Принц решительно возразил:

– Ничто из этого, что вы сказали, меня не убедило до конца. Сюзанна, я намерен забрать Жана из коллежа и…

– Отец, будет так, как я сказала.

Мой голос прозвучал очень холодно и резко.

– Отец, я воспитываю Жана. Я это делаю все время, а не от случая к случаю. Никто не любит мальчика больше, чем я. И позвольте мне самой принимать решение в отношении Жана. Он мой сын.

– Мне это отлично известно! И до каких же мне пор ждать?

– Ждать?

– Да, когда вы позволите мне повидаться с внуком?

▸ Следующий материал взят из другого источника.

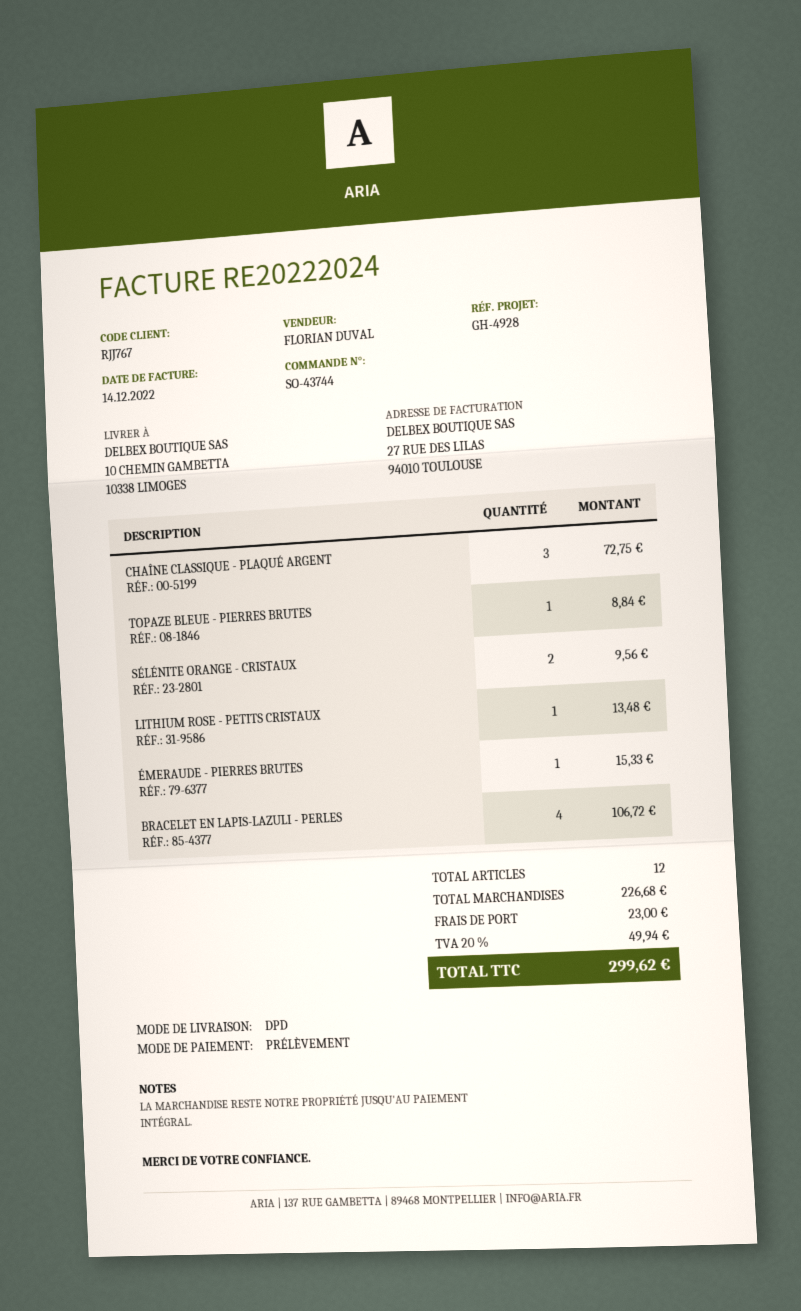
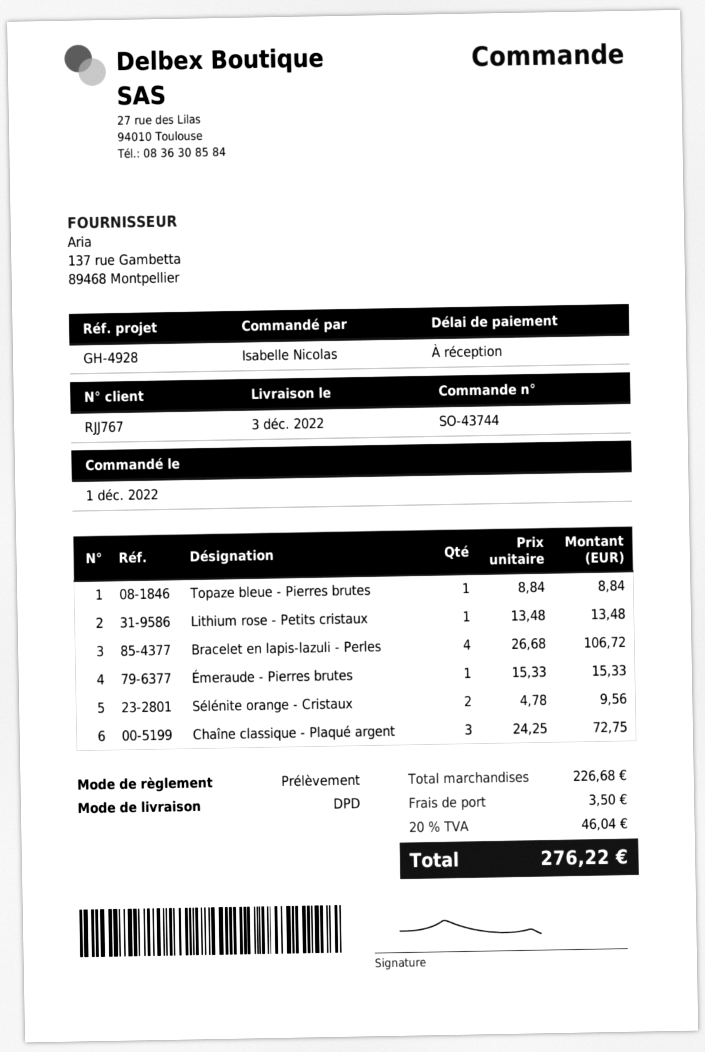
shipping: 23.00 -> 3.50
tax: 20% = 49.94 -> 20% = 46.04
total: 299.62 -> 276.22

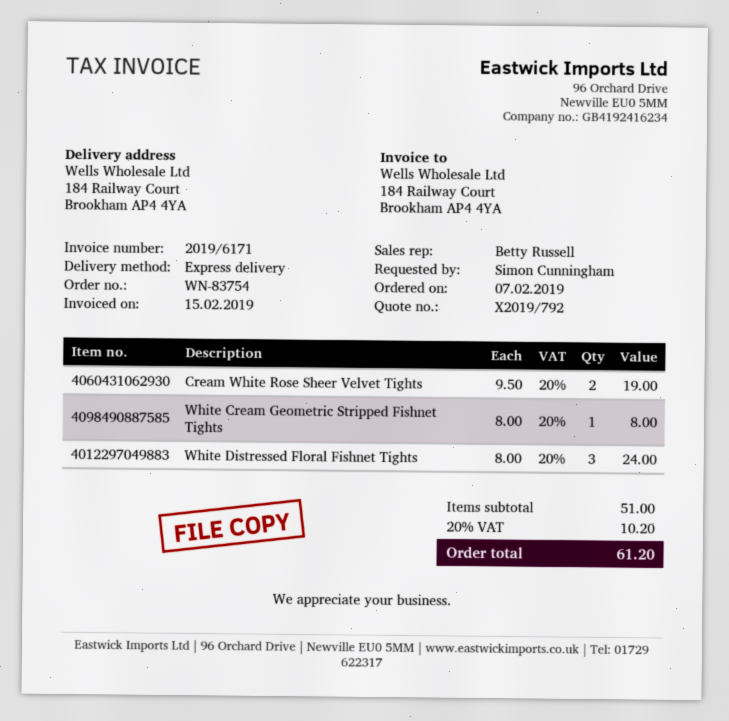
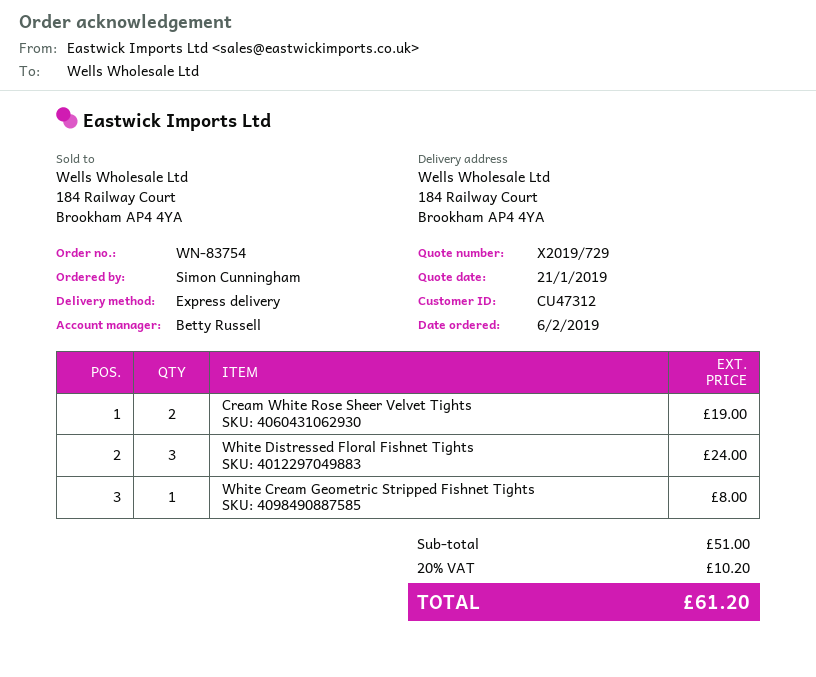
quote number: X2019/792 -> X2019/729
order date: 2019-02-07 -> 2019-02-06

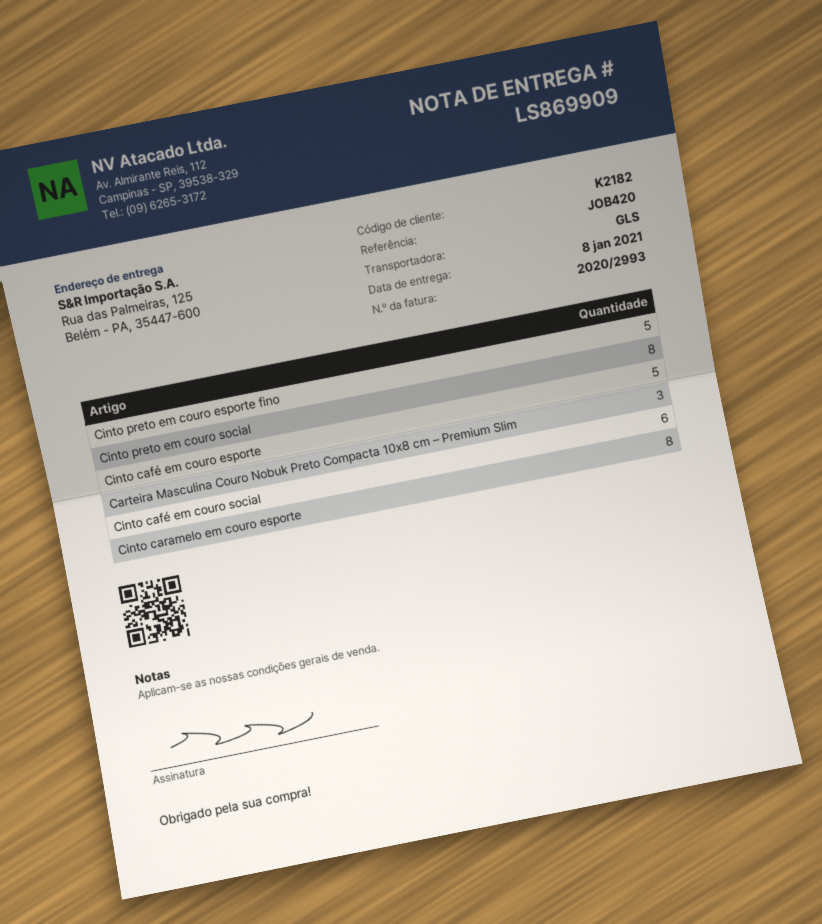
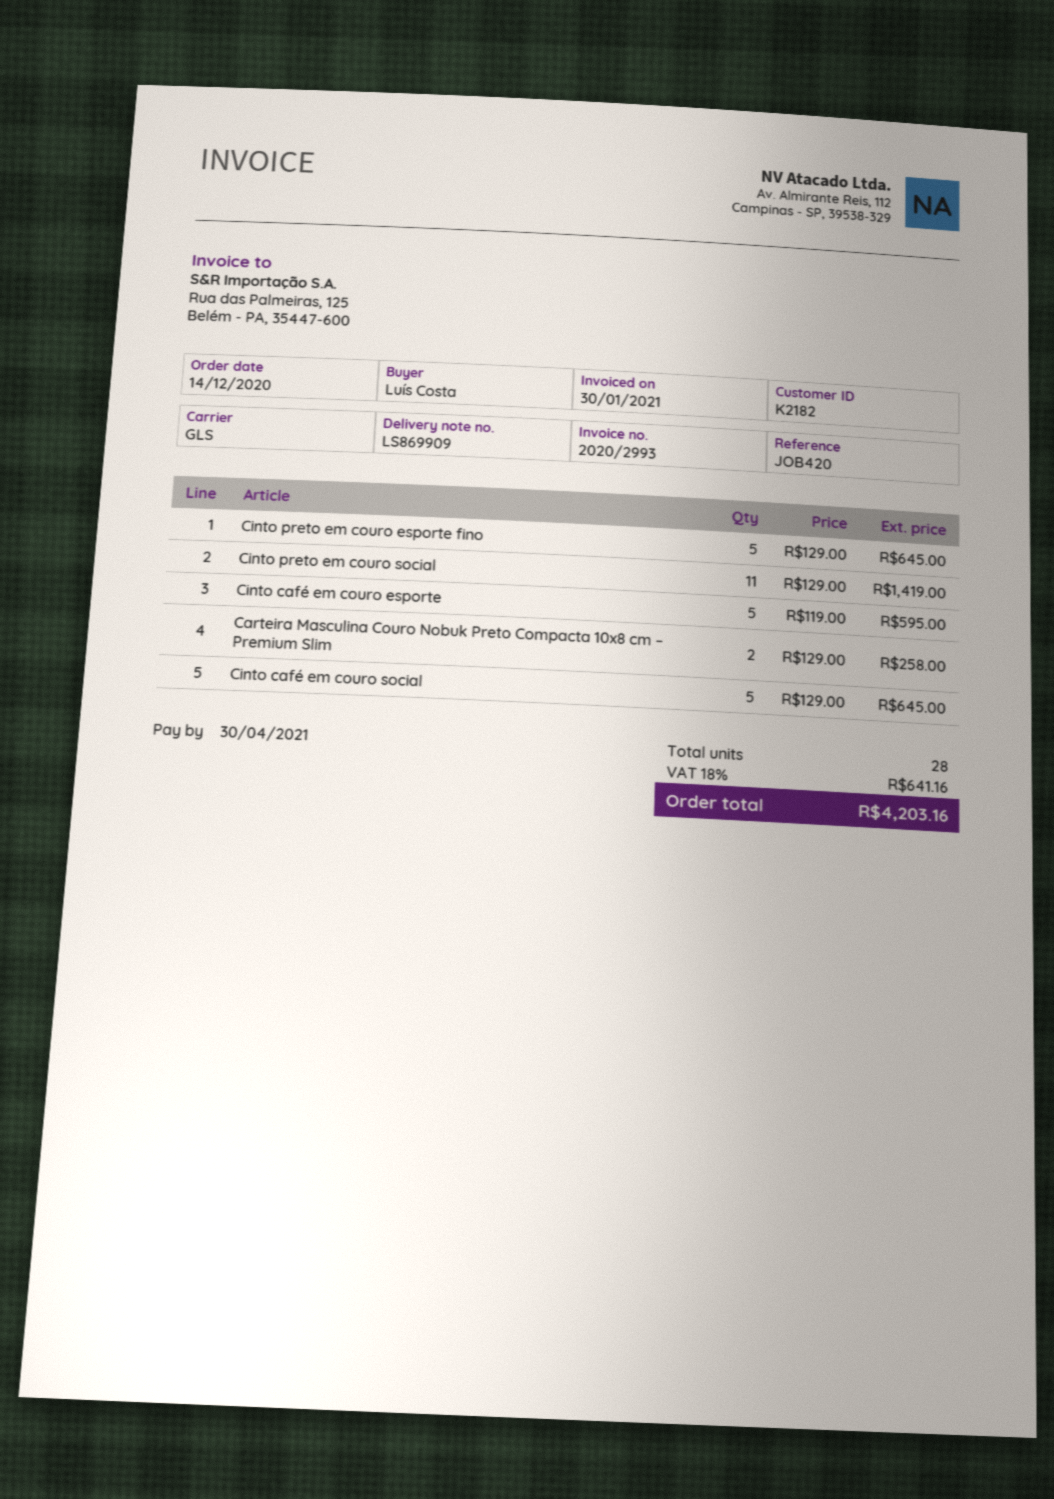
Cinto preto em couro social: 8 -> 11
Carteira Masculina Couro Nobuk Preto Compacta 10x8 cm – Premium Slim: 3 -> 2
Cinto café em couro social: 6 -> 5
Cinto caramelo em couro esporte: 8 -> none

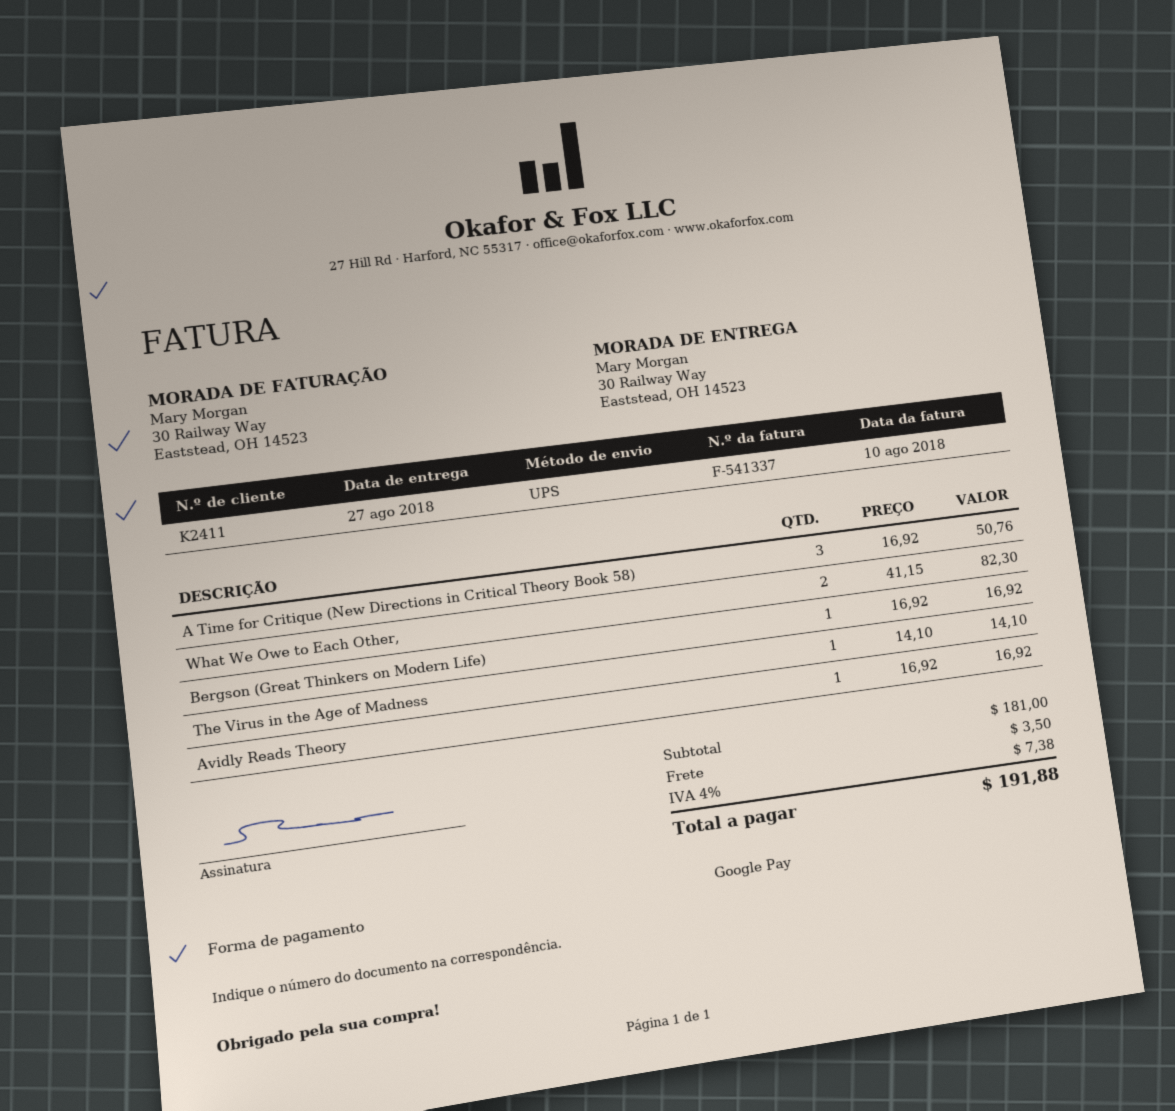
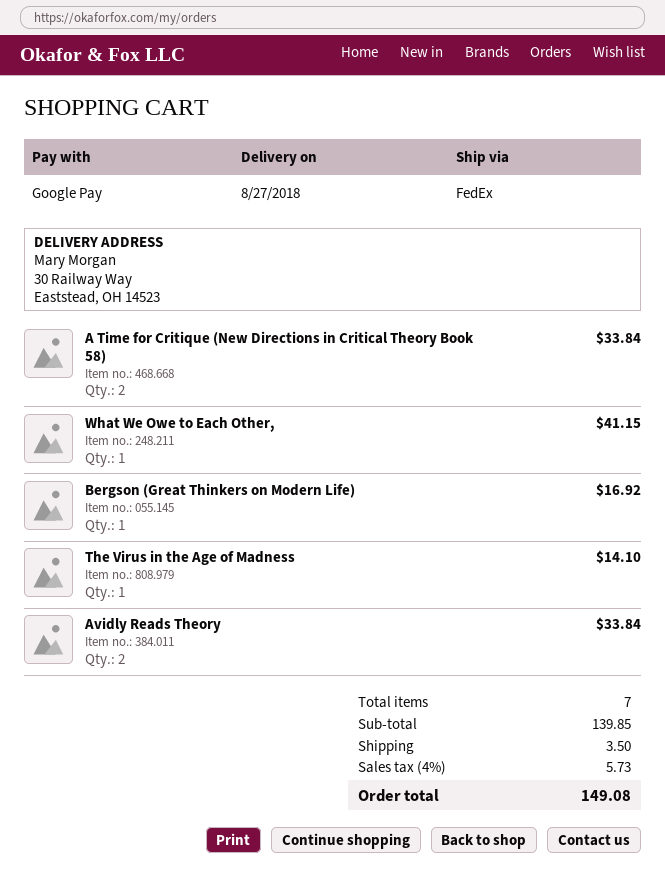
shipping method: UPS -> FedEx
A Time for Critique (New Directions in Critical Theory Book 58): 3 for 50.76 -> 2 for 33.84
What We Owe to Each Other,: 2 for 82.30 -> 1 for 41.15
Avidly Reads Theory: 1 for 16.92 -> 2 for 33.84
subtotal: 181.00 -> 139.85
tax: 4% = 7.38 -> 4% = 5.73
total: 191.88 -> 149.08

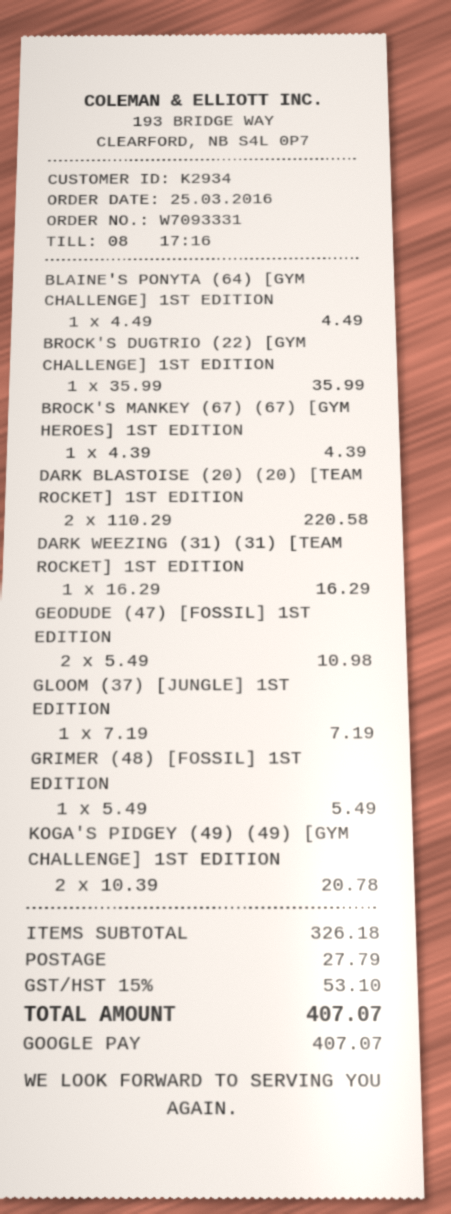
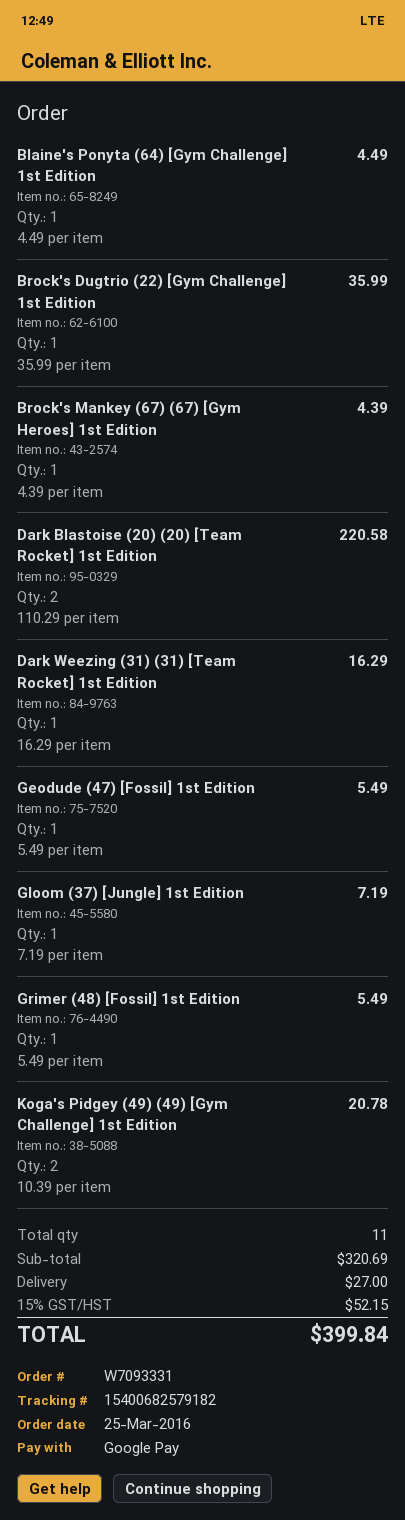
GEODUDE (47) [FOSSIL] 1ST EDITION: 2 x 5.49 = 10.98 -> 1 x 5.49 = 5.49
subtotal: 326.18 -> 320.69
shipping: 27.79 -> 27.00
tax: 15% = 53.10 -> 15% = 52.15
total: 407.07 -> 399.84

– О, лишь до конца месяца. Когда у мальчика наступят заслуженные каникулы, тогда он сможет сколько угодно общаться с вами.

Отец холодно смотрел на меня.

– Я сам всегда был приверженцем дисциплины и порядка. Но правила, установленные вами, мне не нравятся. Республиканский коллеж – это унижение для моего внука.

– Хорошо, – сказала я. – Так и быть, он бросит коллеж. Я заберу его оттуда. Но не раньше, чем он выполнит то, о чем мы договорились.

– Стало быть, вы предлагаете мне компромисс, – сказал отец, усмехаясь.

– Именно так.

– Это так необычно и для вас, и для меня, что я без раздумий принимаю его.

Я тоже улыбнулась: до того неожиданным был ответ принца.

– Отец, неужто мы научимся жить в мире и дружбе? Я так хотела бы этого.

– О мире не знаю. Слишком уж мы оба упрямы. Но в моей дружбе, как мне кажется, вы никогда не разочаровывались.

Он поднялся, протянул мне руку.

– Ну, а теперь пойдемте, моя милая.

– Куда?

– Полагаю, теперь самое время взглянуть на Филиппа Антуана дю Шатлэ. С некоторых пор этот господин вызывает у меня живейшее любопытство.

– А почему? – спросила я, улыбаясь.

– Он так рвался познакомиться со мной, что в спешке чуть не натворил бед. Полагаю, такое нетерпение заслуживает внимания.

Я подумала было, что Филипп, конечно же, сейчас спит, но интерес отца так радовал меня, что я даже махнула рукой на сон малыша: вреда не будет, если на минутку его прервет дед.